▸ INSTRUCTIONS TO FOLLOW
Check every line of the entries for "active", and copy the lines that hold it.

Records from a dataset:
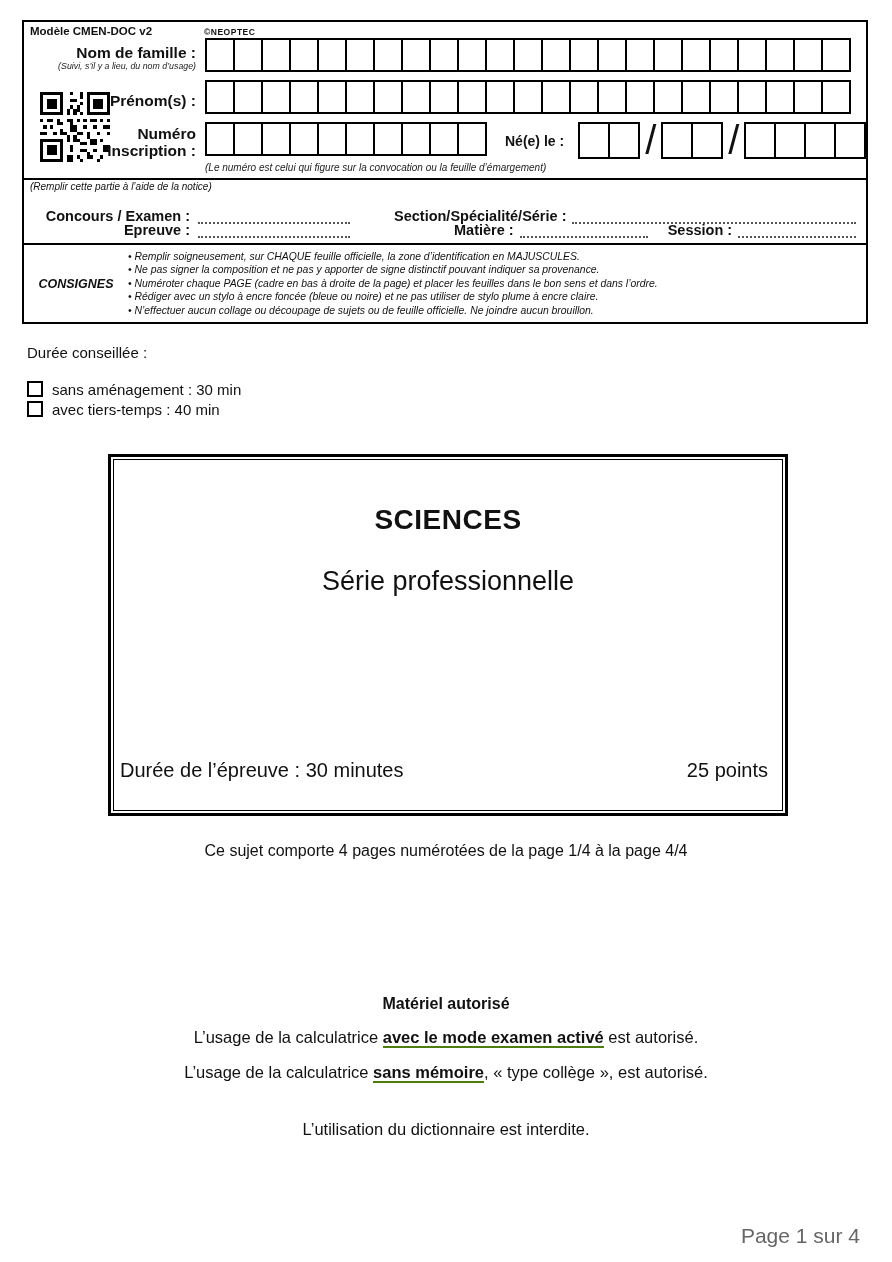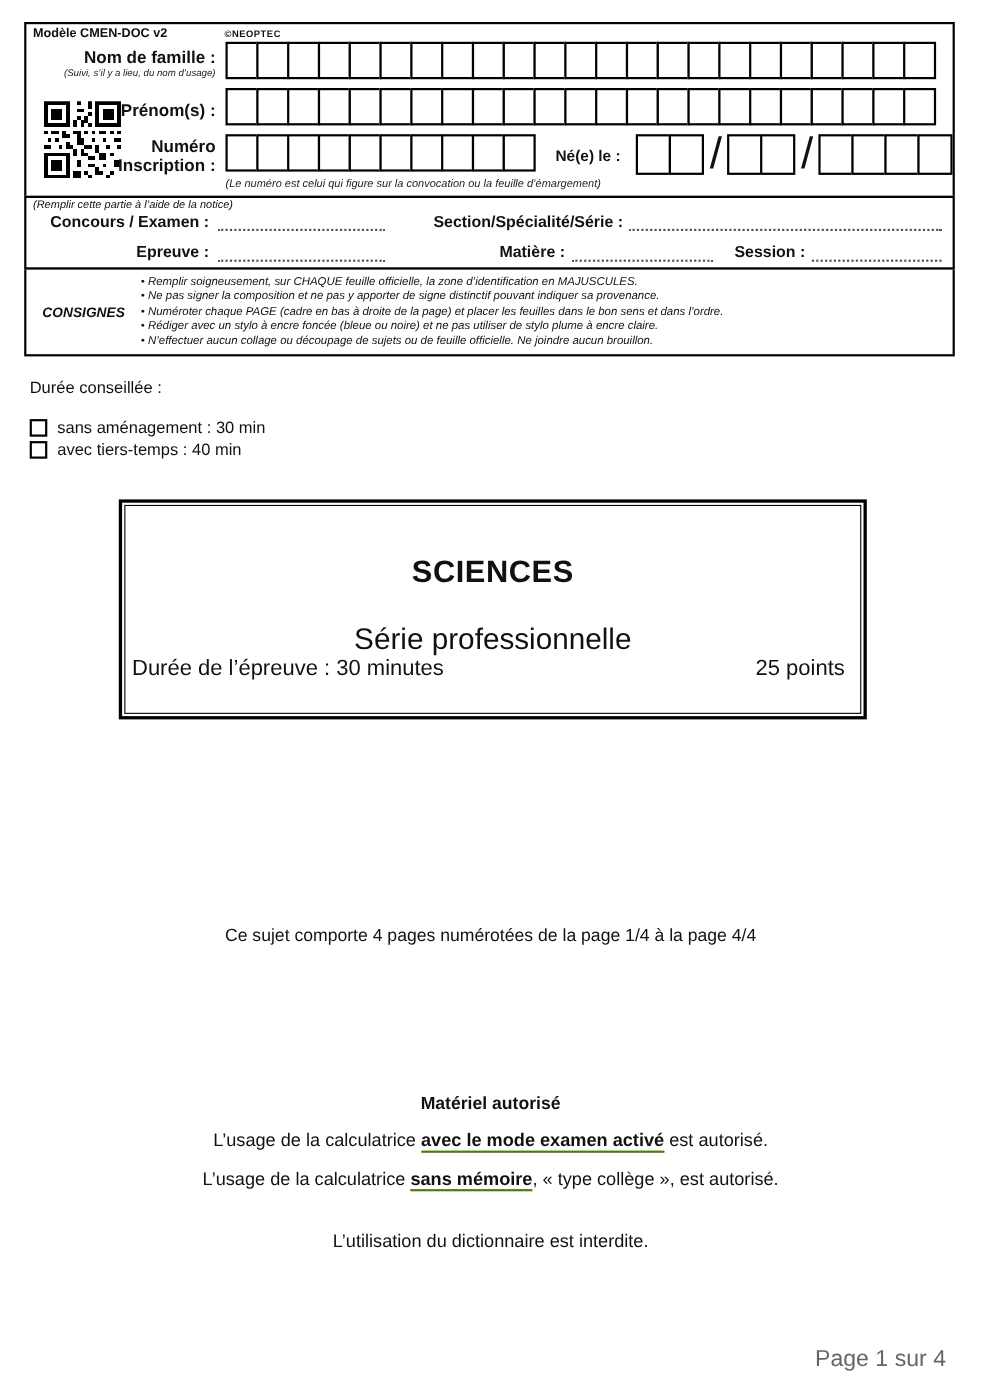--- a/index.html
+++ b/index.html
@@ -27,21 +27,21 @@
   .dcell + .dcell{margin-left:-2px;}
   .bornlbl{font-size:14px;font-weight:bold;margin:0 14px 0 18px;align-self:center;white-space:nowrap;}
   .slash{font-size:40px;line-height:37px;margin:0 5px;align-self:center;}
   .numnote{position:absolute;left:181px;top:140px;font-size:10px;font-style:italic;color:#222;white-space:nowrap;}
 
   .qr{position:absolute;left:16px;top:70px;}
 
   
   .remplir{position:absolute;left:6px;top:1px;font-size:10px;font-style:italic;}
   .erow{position:absolute;left:6px;right:10px;display:flex;align-items:flex-end;}
-  .erowA{top:14px;}
+  .erowA{top:28px;}
   .erowB{top:42px;}
   .elbl{font-size:14.5px;font-weight:bold;white-space:nowrap;}
   .colA{width:160px;text-align:right;}
   .dots{border-bottom:2px dotted #555;height:12px;}
   .dots.w1{width:152px;}
   .dots.w2{width:128px;}
   .dots.fx{flex:1;}
 
   
   .conslbl{width:104px;text-align:center;font-size:12.5px;font-weight:bold;font-style:italic;flex:none;}
@@ -49,21 +49,21 @@
             font-size:10.4px;font-style:italic;line-height:13.4px;color:#111;}
   .conslist li::before{content:"•  ";}
 
   
   .dur-title{position:absolute;left:27px;top:344px;font-size:15px;}
   .opt{position:absolute;left:27px;display:flex;align-items:flex-start;font-size:15px;}
   .opt1{top:381px;} .opt2{top:401px;}
   .chk{width:12px;height:12px;border:2px solid #000;box-sizing:content-box;margin-right:9px;background:#fff;flex:none;}
 
   
-  .subject{position:absolute;left:108px;top:454px;width:680px;height:200px;border:3px solid #000;box-sizing:border-box;}
+  .subject{position:absolute;left:108px;top:454px;width:680px;height:362px;border:3px solid #000;box-sizing:border-box;}
   .subject-inner{position:absolute;inset:2px;border:1px solid #000;display:flex;flex-direction:column;align-items:center;}
   .sci{margin-top:44px;font-size:28px;font-weight:bold;letter-spacing:.5px;}
   .serie{margin-top:30px;font-size:27px;}
   .sub-bottom{margin-top:auto;width:100%;box-sizing:border-box;display:flex;justify-content:space-between;
               padding:0 14px 28px 6px;font-size:20px;gap:36px;}
 
   
   .cpar{position:absolute;left:0;width:100%;text-align:center;font-size:16px;color:#111;}
   .p-complete{top:792px;}
   .p-pages{top:842px;}

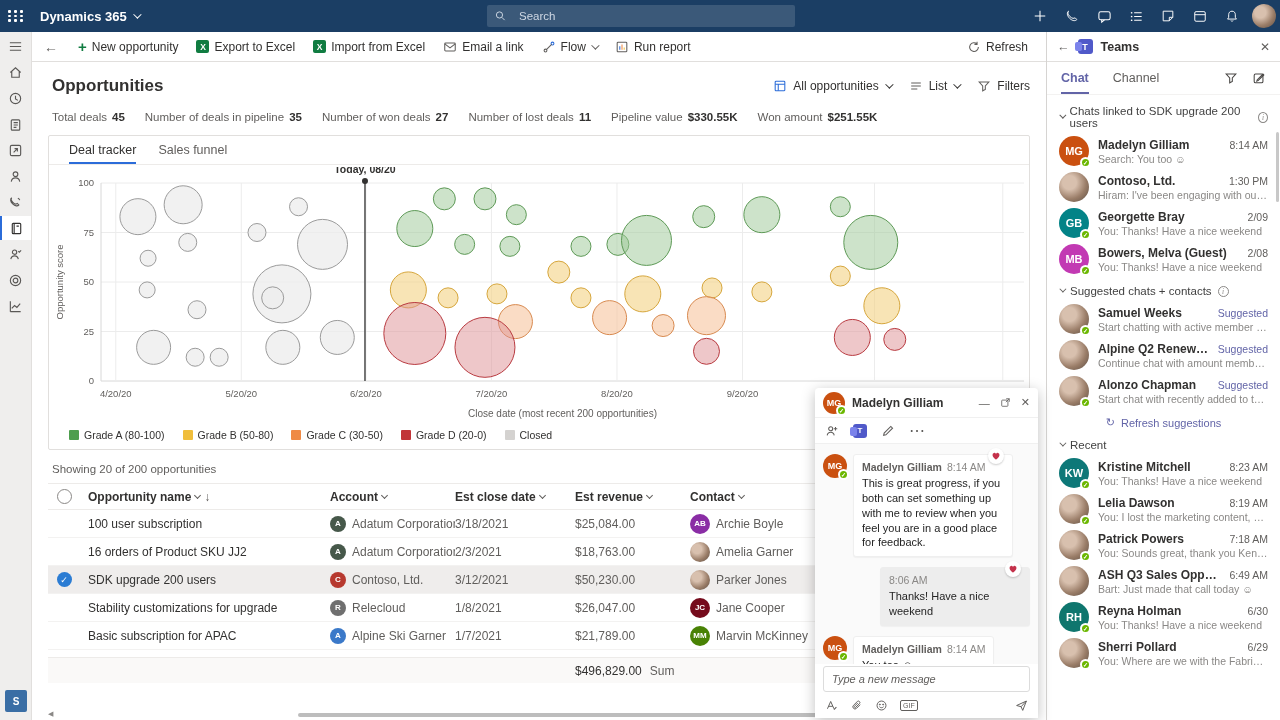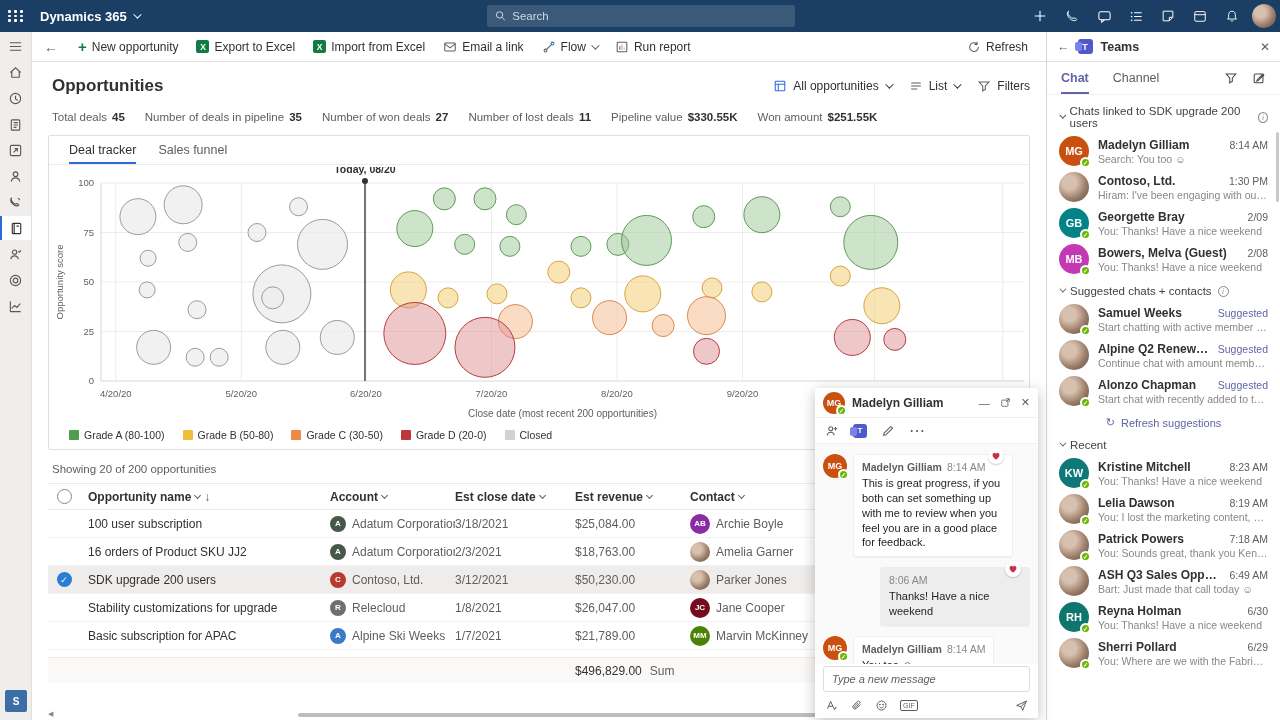--- a/index.html
+++ b/index.html
@@ -6,21 +6,21 @@
   html,body { width:1280px; height:720px; overflow:hidden; font-family:"Liberation Sans", sans-serif; background:#fff; color:#323130; }
   .app { display:flex; flex-direction:column; height:720px; }
 
   
   .topbar { height:32px; background:#1b3e64; display:flex; align-items:center; color:#fff; flex:0 0 32px; position:relative; }
   .waffle { width:32px; height:32px; display:flex; align-items:center; justify-content:center; cursor:pointer; }
   .waffle-grid { display:grid; grid-template-columns:repeat(3,4px); grid-gap:2px; }
   .waffle-grid i { width:2.5px; height:2.5px; background:#fff; border-radius:1px; }
   .appname { font-size:13px; font-weight:bold; margin-left:8px; display:flex; align-items:center; gap:6px; }
   .chev { display:inline-block; width:6px; height:6px; border-right:1.2px solid currentColor; border-bottom:1.2px solid currentColor; transform:rotate(45deg) translateY(-2px); }
-  .searchbox { position:absolute; left:487px; top:5px; width:308px; height:22px; background:rgba(255,255,255,.14); border-radius:2px; display:flex; align-items:center; padding:0 8px; gap:6px; }
+  .searchbox { position:absolute; left:487px; top:5px; width:308px; height:22px; background:rgba(255,255,255,.14); border-radius:2px; display:flex; align-items:center; padding:0 8px; gap:13px; }
   .searchbox input { background:transparent; border:none; outline:none; color:#fff; font-size:11.5px; width:100%; }
   .searchbox input::placeholder { color:#cfd8e4; }
   .topicons { margin-left:auto; display:flex; align-items:center; height:32px; }
   .topicon { width:32px; height:32px; display:flex; align-items:center; justify-content:center; color:#fff; cursor:pointer; }
   .avatar-photo { width:24px; height:24px; border-radius:50%; background:radial-gradient(circle at 35% 35%, #d8c0ae 25%, #9a7d68 60%, #584a40 100%); }
 
   
   .bodyrow { flex:1; display:flex; min-height:0; }
   .rail { width:32px; background:#efeeed; border-right:1px solid #e1dfdd; display:flex; flex-direction:column; align-items:stretch; position:relative; }
   .rail-item { height:24px; display:flex; align-items:center; justify-content:center; color:#5a5856; cursor:pointer; margin-top:2px; }
@@ -579,21 +579,21 @@
                 <span class="mini-av" style="background: rgb(117, 11, 28);">JC</span>
                 <span>Jane Cooper</span>
               </div>
               <div class="gc clip">O</div>
             </div>
             <div class="grow">
               <div class="gc sel"></div>
               <div class="gc c1">Basic subscription for APAC</div>
               <div class="gc c2">
                 <span class="acct-icon" style="background: rgb(59, 121, 201);">A</span>
-                <span>Alpine Ski Weeks</span>
+                <span>Alpine Ski Garner</span>
               </div>
               <div class="gc c3">1/7/2021</div>
               <div class="gc c4">$21,789.00</div>
               <div class="gc c5">
                 <span class="mini-av" style="background: rgb(73, 130, 5);">MM</span>
                 <span>Marvin McKinney</span>
               </div>
               <div class="gc clip">O</div>
             </div>
           </div>

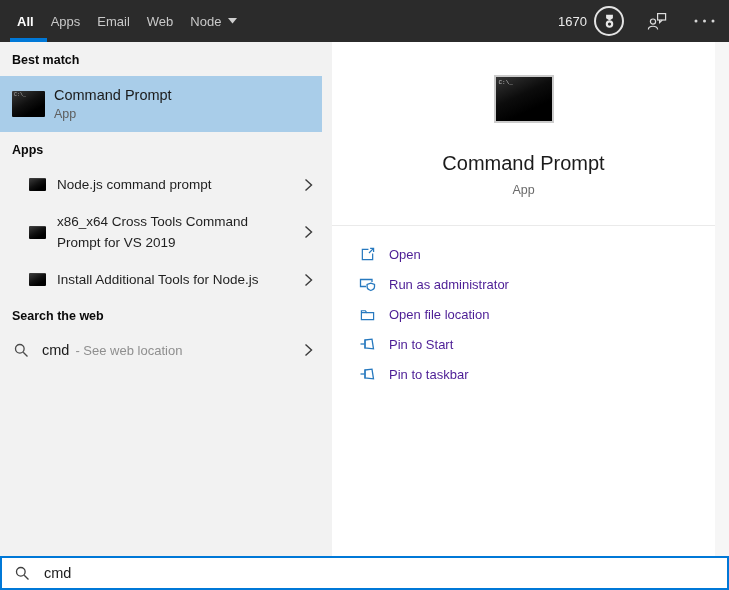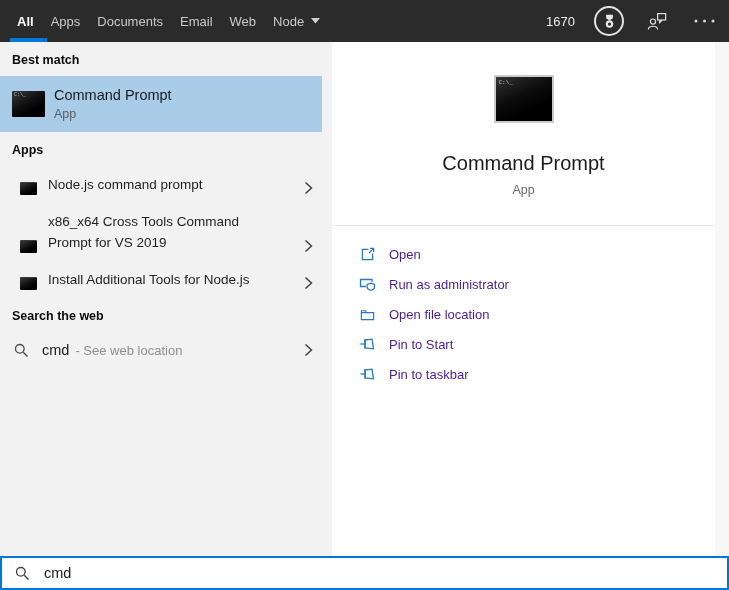--- a/index.html
+++ b/index.html
@@ -11,21 +11,21 @@
   .topbar { height:42px; background:#2b2b2b; display:flex; align-items:center;
             justify-content:space-between; padding:0 14px 0 17px; }
   .tabs { display:flex; gap:17px; height:100%; align-items:flex-end; }
   .tab { position:relative; height:100%; display:flex; align-items:center;
          color:#c9c9c9; font-size:13px; cursor:default; }
   .tab.active { color:#ffffff; font-weight:bold; }
   .tab.active::after { content:""; position:absolute; left:-7px; bottom:0;
          width:37px; height:4px; background:#0078d7; }
   .tab .caret { margin-left:7px; display:flex; }
   .topbar-right { display:flex; align-items:center; }
-  .points { color:#ececec; font-size:13px; margin-right:19px; }
+  .points { color:#ececec; font-size:13px; margin-right:7px; }
   .rewards-circle { width:30px; height:30px; border:2px solid #e3e3e3; border-radius:50%;
          display:flex; align-items:center; justify-content:center; margin-right:23px; }
   .feedback { display:flex; margin-right:27px; }
   .dots { display:flex; }
 
   
   .main { display:flex; height:582px; }
   .left  { width:332px; flex:none; background:#f2f2f2; }
   .right { width:383px; flex:none; background:#ffffff; }
   .gutter { width:14px; flex:none; background:#f6f6f6; }
@@ -39,21 +39,21 @@
               border-radius:1px; flex:none; overflow:hidden; }
   .cmd-icon .cmd-mini-text { position:absolute; top:1px; left:2px; color:#b9b9b9;
               font-family:"Liberation Mono", monospace; }
   .cmd-icon.sm { width:33px; height:26px; margin-right:9px; }
   .cmd-icon.sm .cmd-mini-text { font-size:5px; }
   .cmd-icon.xs { width:17px; height:13px; margin-right:11px; border-top:1px solid #3a3a3a; }
   .cmd-icon.xs .cmd-mini-text { font-size:3px; }
   .bm-title { font-size:14.5px; color:#1a1a1a; }
   .bm-sub { font-size:12.5px; color:#5e5e5e; margin-top:4px; }
 
-  .result-row { display:flex; align-items:flex-end; padding:8px 17px 8px 20px; cursor:default; }
+  .result-row { display:flex; align-items:center; padding:8px 17px 8px 29px; cursor:default; }
   .row-label { font-size:13.5px; color:#1f1f1f; line-height:21px; max-width:232px; }
   .chevron { margin-left:auto; display:flex; flex:none; }
 
   .web-row { display:flex; align-items:center; padding:10px 17px 10px 14px; cursor:default; }
   .web-search-icon { display:flex; margin-right:13px; color:#4a4a4a; }
   .web-query { font-size:14.5px; color:#1a1a1a; }
   .web-suffix { font-size:13px; color:#8f8f8f; margin-left:6px; }
 
   
   .hero { text-align:center; padding-top:33px; }
@@ -85,23 +85,20 @@
 
 <div class="screen">
 
   <header class="topbar">
     <nav class="tabs">
       <div class="tab active">
         <span>All</span>
       </div>
       <div class="tab">
         <span>Apps</span>
-      </div>
-      <div class="tab">
-        <span>Documents</span>
       </div>
       <div class="tab">
         <span>Email</span>
       </div>
       <div class="tab">
         <span>Web</span>
       </div>
       <div class="tab">
         <span>Node</span>
         <span class="caret">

▸ THE COMPLETED TASK
   .tab.active { color:#ffffff; font-weight:bold; }
   .tab.active::after { content:""; position:absolute; left:-7px; bottom:0;
       <div class="tab active">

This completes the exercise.